The word fuma means “to smoke.” A fuma cigar, at its most basic, is one made from leftover tobacco used to make premium, long-filler cigars. In Cuba, these scraps would be taken by rollers and made into cigars that they would take home and smoke. A fuma, essentially, started out as the cigar of the torcedor (roller). The filler could be short or a mix of long and short – what’s known as a “Cuban Sandwich.” While the fuma would traditionally be finished with a pigtail, that’s not necessarily the case today. And, while you’re unlikely to find them for a quarter, fumas are still a bargain, often having a similar flavor to the cigars into which the long-filler went to make a premium smoke. The best Cuban sandwich cigars account for a significant quantity in volume of cigars sold.

The Cuban Tradition Lives

While the Cuban cigar industry is controlled by the state, the tradition of the fuma is alive and well on most tobacco-growing plantations in Pinar del Rio, the western province famous for its cigar tobacco.
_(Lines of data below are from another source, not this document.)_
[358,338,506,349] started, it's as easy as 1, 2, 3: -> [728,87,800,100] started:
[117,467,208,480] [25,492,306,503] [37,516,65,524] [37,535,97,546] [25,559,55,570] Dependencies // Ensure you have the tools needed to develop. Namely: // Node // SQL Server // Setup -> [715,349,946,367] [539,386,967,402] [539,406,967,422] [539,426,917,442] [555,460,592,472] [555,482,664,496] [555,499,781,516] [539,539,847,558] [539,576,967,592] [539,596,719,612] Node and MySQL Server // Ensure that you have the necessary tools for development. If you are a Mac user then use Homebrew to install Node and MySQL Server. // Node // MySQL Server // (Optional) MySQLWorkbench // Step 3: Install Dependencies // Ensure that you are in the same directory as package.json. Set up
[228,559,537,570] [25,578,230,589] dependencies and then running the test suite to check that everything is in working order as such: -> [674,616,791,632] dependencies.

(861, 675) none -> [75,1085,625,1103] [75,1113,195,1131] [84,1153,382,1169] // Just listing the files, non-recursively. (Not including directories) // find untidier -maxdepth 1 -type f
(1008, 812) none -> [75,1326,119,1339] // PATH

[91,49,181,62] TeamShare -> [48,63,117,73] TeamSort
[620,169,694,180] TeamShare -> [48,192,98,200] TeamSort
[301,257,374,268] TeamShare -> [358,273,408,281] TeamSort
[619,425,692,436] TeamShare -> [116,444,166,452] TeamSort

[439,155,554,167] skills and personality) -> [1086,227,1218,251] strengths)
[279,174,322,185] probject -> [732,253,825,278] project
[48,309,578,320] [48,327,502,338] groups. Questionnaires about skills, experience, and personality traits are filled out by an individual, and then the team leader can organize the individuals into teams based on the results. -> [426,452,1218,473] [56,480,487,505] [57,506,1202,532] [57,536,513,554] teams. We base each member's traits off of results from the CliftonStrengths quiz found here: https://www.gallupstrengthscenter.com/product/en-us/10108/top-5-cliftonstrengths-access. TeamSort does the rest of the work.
Visit the Robaina farm, for example, and you might be treated to a fuma, a smallish panatela, that the founder, the late Alejandro Robaina, would call “Mi fuma,” or “My smoke.” My tobacco, my cigar, my smoke, he could have added.

Shape Shifting

While the classic fuma is often a Lonsdale or Corona, the fumas on the market today are not bound by tradition when it comes to shape and size. More often, today’s fumas are defined by the use of mixed-filler and a relatively affordable price point. And they deliver flavor.

Today’s Fumas

Even some of the most popular brands make a version of the fuma. Among them, Rocky Patel offers choices. They are exclusive to Holt’s. Rocky Patel Caddy’s Choice Mulligans, as the name suggests, are named after the golf term for “do over,” as in “taking a Mulligan.” The cigar uses Cuban Sandwich filler inside a Sumatra wrapper. It’s solidly medium in power with notes of coffee, cream, nuts, and leather. The blend reminds you of a softer Rocky Patel Vintage 1992. This is a great cigar to take out on the course, with each shape named for something from the links. There’s the Sand Wedge, at 6 x 50, and less than $35 for a bundle of 20. The Putter is a Robusto, 5 x 50, at less than $30 for 20 cigars. The Churchill is The Driver, at 7 x 50, less than $40 for a bundle of 20. You get the idea.

Padilla Fumas come in three different wrappers, all surrounding Nicaraguan mixed-filler. The mild-medium Connecticut delivers a lot of nuttiness inside an Ecuador Connecticut wrapper. There’s some sweetness and creaminess here too. Try the Torpedo, 6.25 x 52, less than $45 for a bundle of 20. The Habano uses a Honduran-grown Habano wrapper to create a medium-full flavor profile with strong hints of leather, earthiness, pepper, and coffee. The Maduro is also medium-full, with the Robusto, 5 x 50, less than $40 for 20, packing dark chocolate, raisins and espresso flavors inside a Honduran Maduro wrapper.

If you go for the very mellow at a great bargain, give the Argyle Fumas a shot. At $1.24 a stick, the Robusto, 5 x 50, $24.95 for 20, is a layup. This Dominican cigar has a Sumatra wrapper around Cuban Sandwich filler bringing notes of coffee with cream and nuts to a palate-pleasing level.